Il progetto elaborato da Abete era semplice: serie A (18 squadre), serie B (due gironi da 36) e serie C (tre gironi da 18). In totale 108 club. All’interno e all’esterno del Consiglio federale le proteste montarono. I bastoni messi tra le ruote furono tali e tanti da determinare il fallimento del progetto.

Tutto restò come prima, anzi peggio. L’estate fu contrassegnata da una serie di vertenze clamorose (il caso-Catania sollevato da Luciano Gaucci e la storiaccia delle fidejussioni false) che portarono addirittura a un sovradimensionamento del format. Il numero delle società, infatti, salì da 128 a 132. Una pletora del tutto insostenibile già a quei tempi, tenuto conto delle risorse disponibili.

Sono passati sette anni dal 2003, annus horribilis nella storia del calcio italiano e punto di partenza dello sfascio attuale. Nulla si è spostato di una virgola. I risultati sono sotto gli occhi di tutti. Il sistema è stato trascinato verso una deriva da cui faticherà anni a tirarsi fuori.

La storia come sempre si ripete.
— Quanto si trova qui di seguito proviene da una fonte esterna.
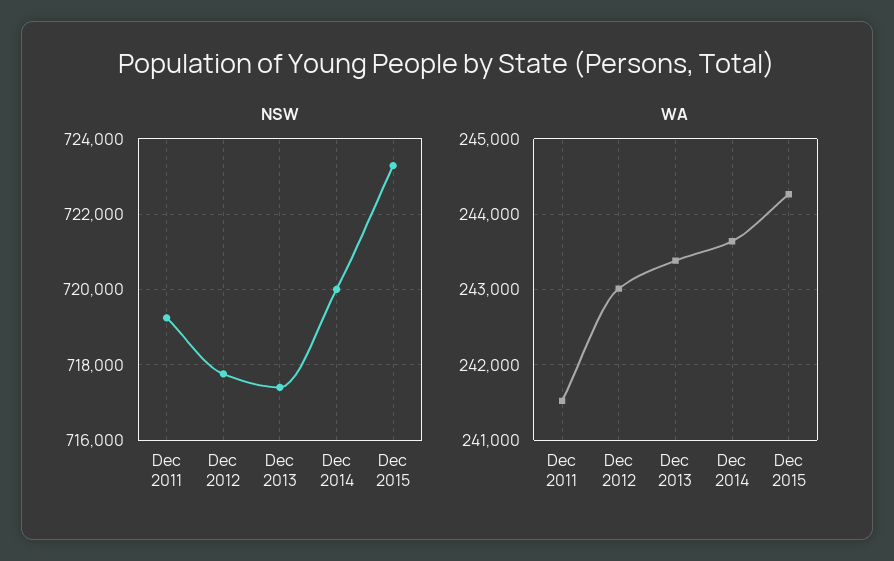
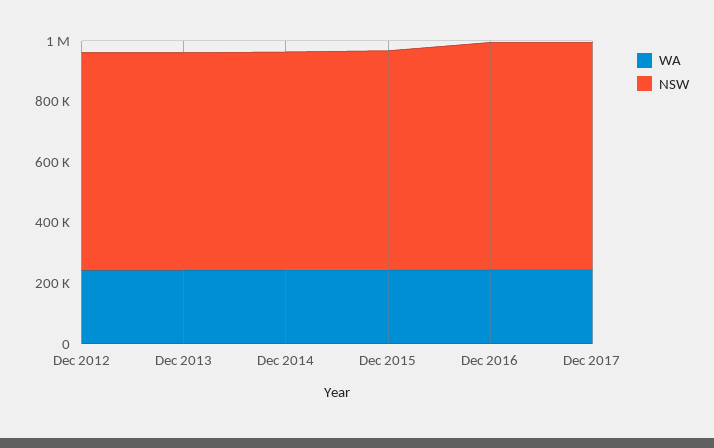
NSW, Dec 2011: 719200 -> none
WA, Dec 2011: 241500 -> none
WA, Dec 2016: none -> 250000
NSW, Dec 2016: none -> 750000
WA, Dec 2017: none -> 250000
NSW, Dec 2017: none -> 750000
Da tempo ha smesso di essere magistra vitae e si potrebbero dunque ripetere esattamente gli stessi errori, stavolta con esiti esiziali.

Nel 2010 il presidente della Figc è lo stesso che, nel 2003, aveva ricevuto l’incarico di programmare la riforma. A differenza di allora Abete vive oggi da una posizione di vertice lo sfascio del sistema certificato dal fallimento della Nazionale, dallo scivolamento dei club nel Ranking Uefa, dalla perdita di prestigio a livello internazionale (Euro 2012 e 2016) e dall’ecatombe sancita il 16 luglio scorso dal Consiglio federale da lui diretto.
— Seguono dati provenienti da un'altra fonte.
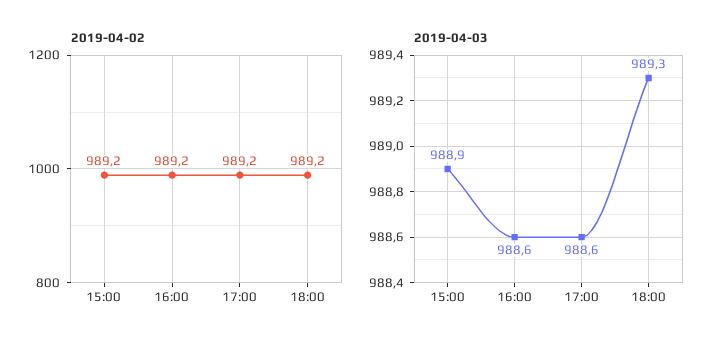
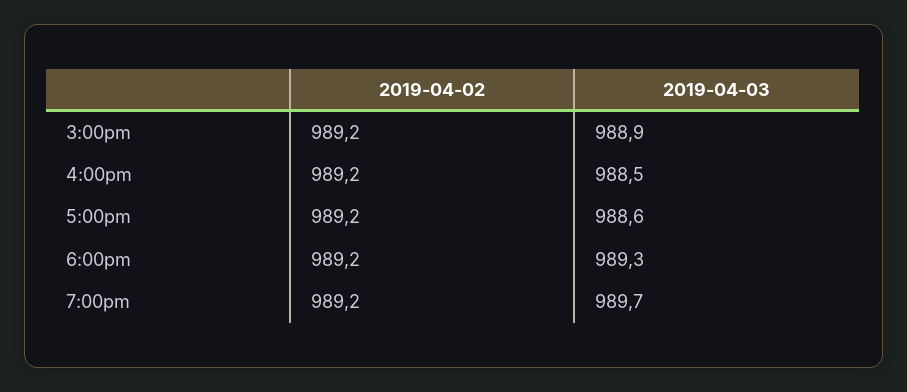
2019-04-03, 16:00: 988.6 -> 988.5
2019-04-02, 7:00pm: none -> 989.2
2019-04-03, 7:00pm: none -> 989.7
Abete, come allora Carraro, ha affidato al suo vice-presidente Mario Macalli la delega per rifondare l’area professionistica. Le motivazioni del 2003 sono, oggi, ancora più stringenti. L’urgenza di rifondazione assai più pressante. Una folla di 132 squadre non è più sostenibile. Le risorse attuali e il cambiamento in corso (scissione tra A e B, possibile distacco tra A e Figc) la consentono ancora meno di allora.

Di fronte a una situazione così drammatica l’auspicio è che si riesca finalmente a partorire il drastico ridimensionamento del format professionistico che il vice-presidente Abete non riuscì a pilotare nel 2003.

Stavolta per lui, capo indiscusso del sistema calcio, non ci saranno alibi.